What you are asked to do
Of all the entries below, retype only the lines from the one with "Регулируемая микротональная электрогитара" through the one with "total: 38649.60 -> 26684.35", exactly as they appear.

________________________________________

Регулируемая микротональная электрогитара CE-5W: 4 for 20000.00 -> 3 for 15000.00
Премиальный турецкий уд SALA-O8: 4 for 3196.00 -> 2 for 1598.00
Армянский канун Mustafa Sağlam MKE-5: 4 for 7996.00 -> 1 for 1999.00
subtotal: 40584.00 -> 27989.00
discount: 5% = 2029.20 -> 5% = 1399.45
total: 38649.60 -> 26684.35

________________________________________

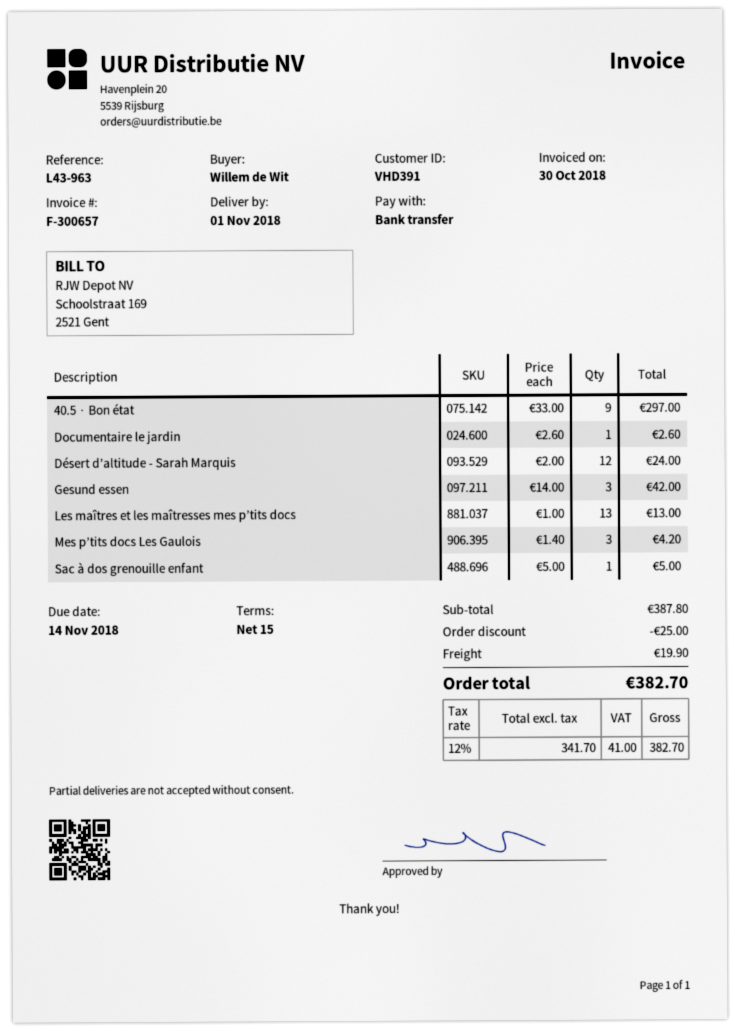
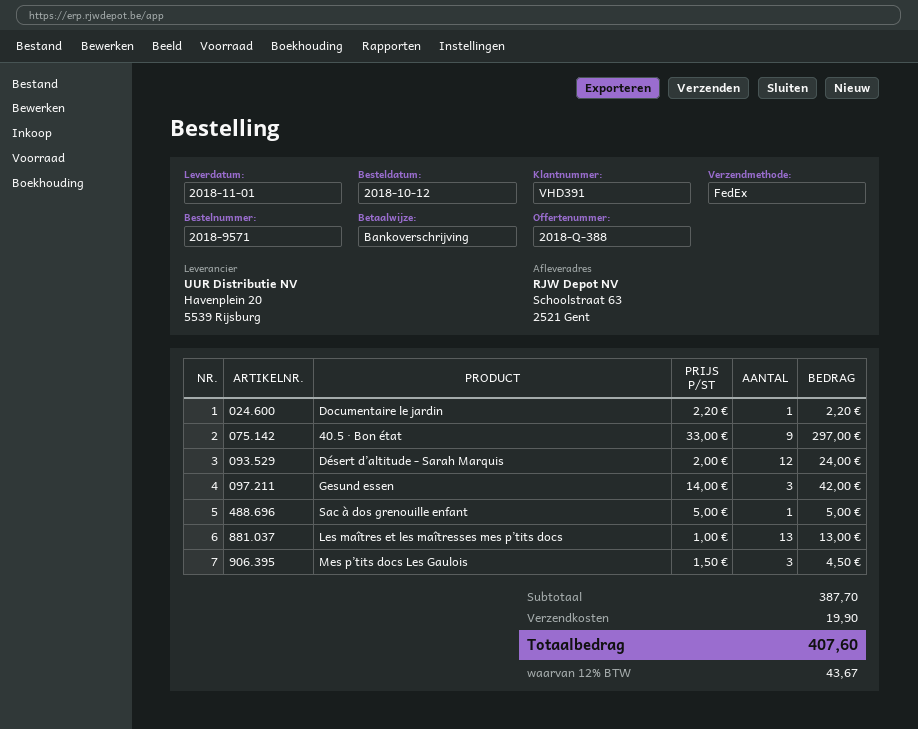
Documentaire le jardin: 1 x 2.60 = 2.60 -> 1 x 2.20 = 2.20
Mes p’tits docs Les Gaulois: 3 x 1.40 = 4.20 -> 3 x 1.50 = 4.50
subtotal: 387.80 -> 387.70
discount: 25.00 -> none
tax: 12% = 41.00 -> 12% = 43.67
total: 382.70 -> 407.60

________________________________________

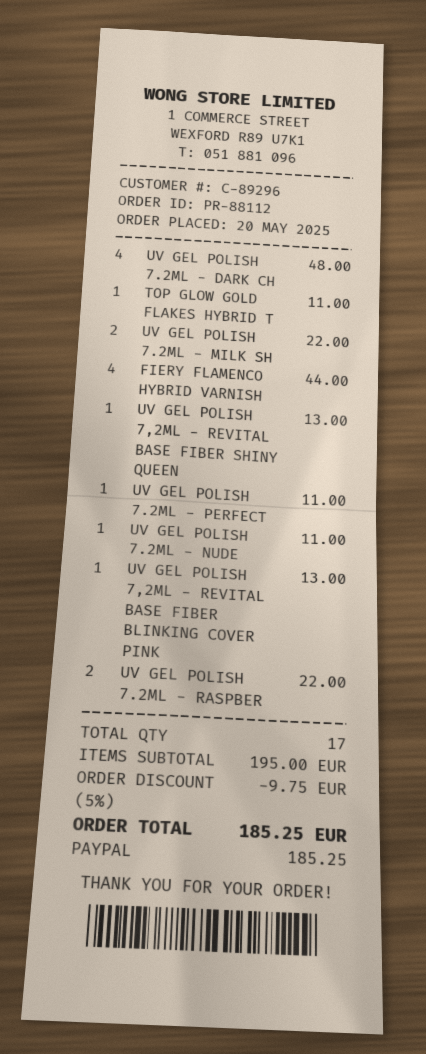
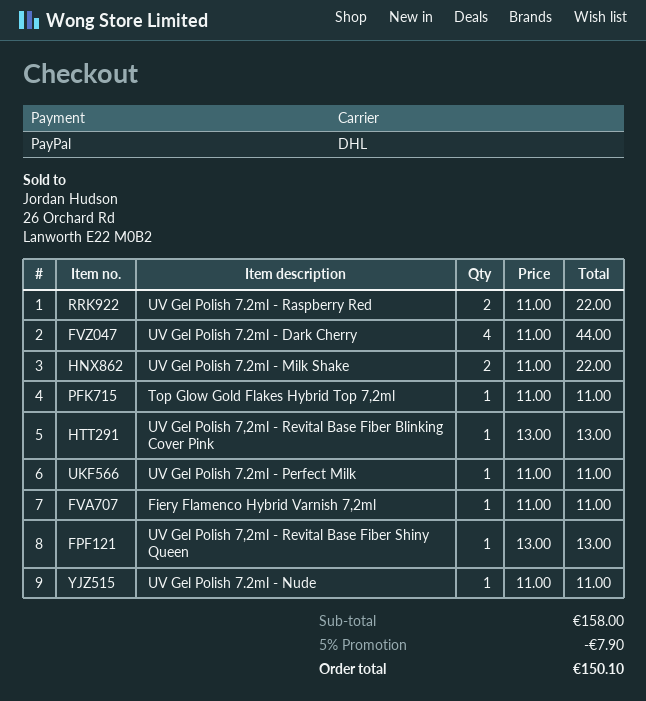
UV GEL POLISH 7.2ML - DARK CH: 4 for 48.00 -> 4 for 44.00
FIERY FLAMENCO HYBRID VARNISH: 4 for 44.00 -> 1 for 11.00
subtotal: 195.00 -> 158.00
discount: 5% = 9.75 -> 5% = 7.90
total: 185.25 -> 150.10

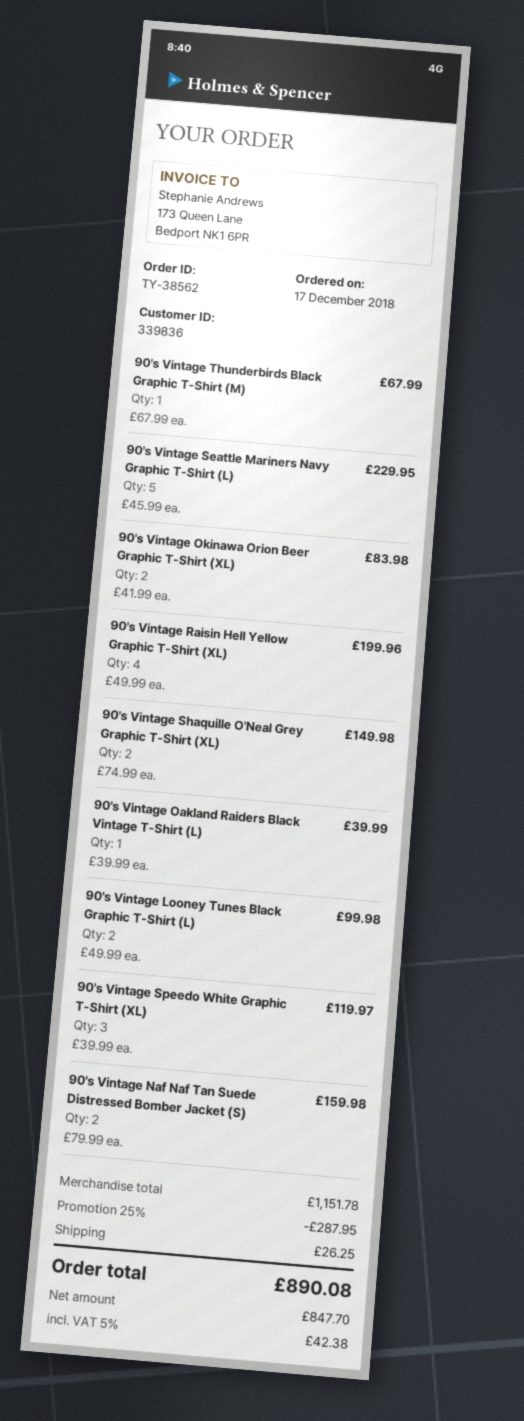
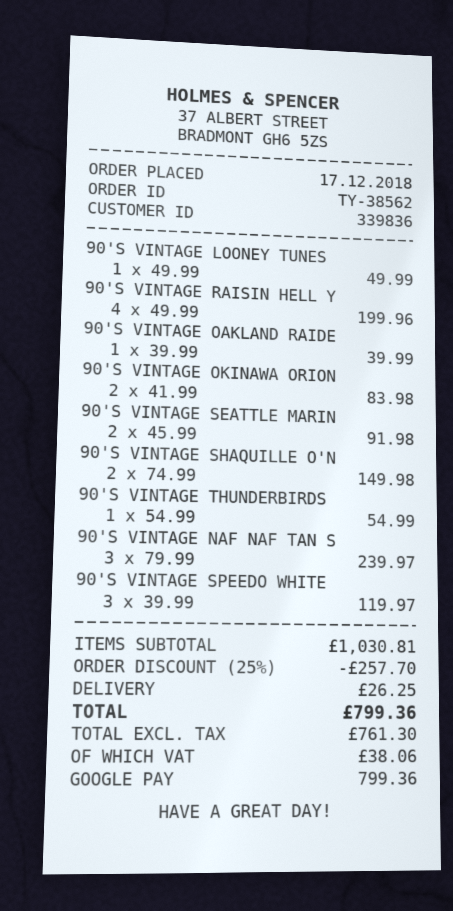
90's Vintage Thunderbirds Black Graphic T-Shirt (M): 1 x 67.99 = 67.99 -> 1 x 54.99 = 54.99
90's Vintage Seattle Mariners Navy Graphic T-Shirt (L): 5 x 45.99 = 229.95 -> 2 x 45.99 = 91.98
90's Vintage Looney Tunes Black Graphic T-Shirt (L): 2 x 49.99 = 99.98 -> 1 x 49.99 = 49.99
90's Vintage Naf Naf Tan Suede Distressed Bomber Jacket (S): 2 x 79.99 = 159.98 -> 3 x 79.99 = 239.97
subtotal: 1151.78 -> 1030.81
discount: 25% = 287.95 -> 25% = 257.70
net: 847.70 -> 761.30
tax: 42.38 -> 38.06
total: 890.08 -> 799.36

________________________________________

Response
Регулируемая микротональная электрогитара CE-5W: 4 for 20000.00 -> 3 for 15000.00
Премиальный турецкий уд SALA-O8: 4 for 3196.00 -> 2 for 1598.00
Армянский канун Mustafa Sağlam MKE-5: 4 for 7996.00 -> 1 for 1999.00
subtotal: 40584.00 -> 27989.00
discount: 5% = 2029.20 -> 5% = 1399.45
total: 38649.60 -> 26684.35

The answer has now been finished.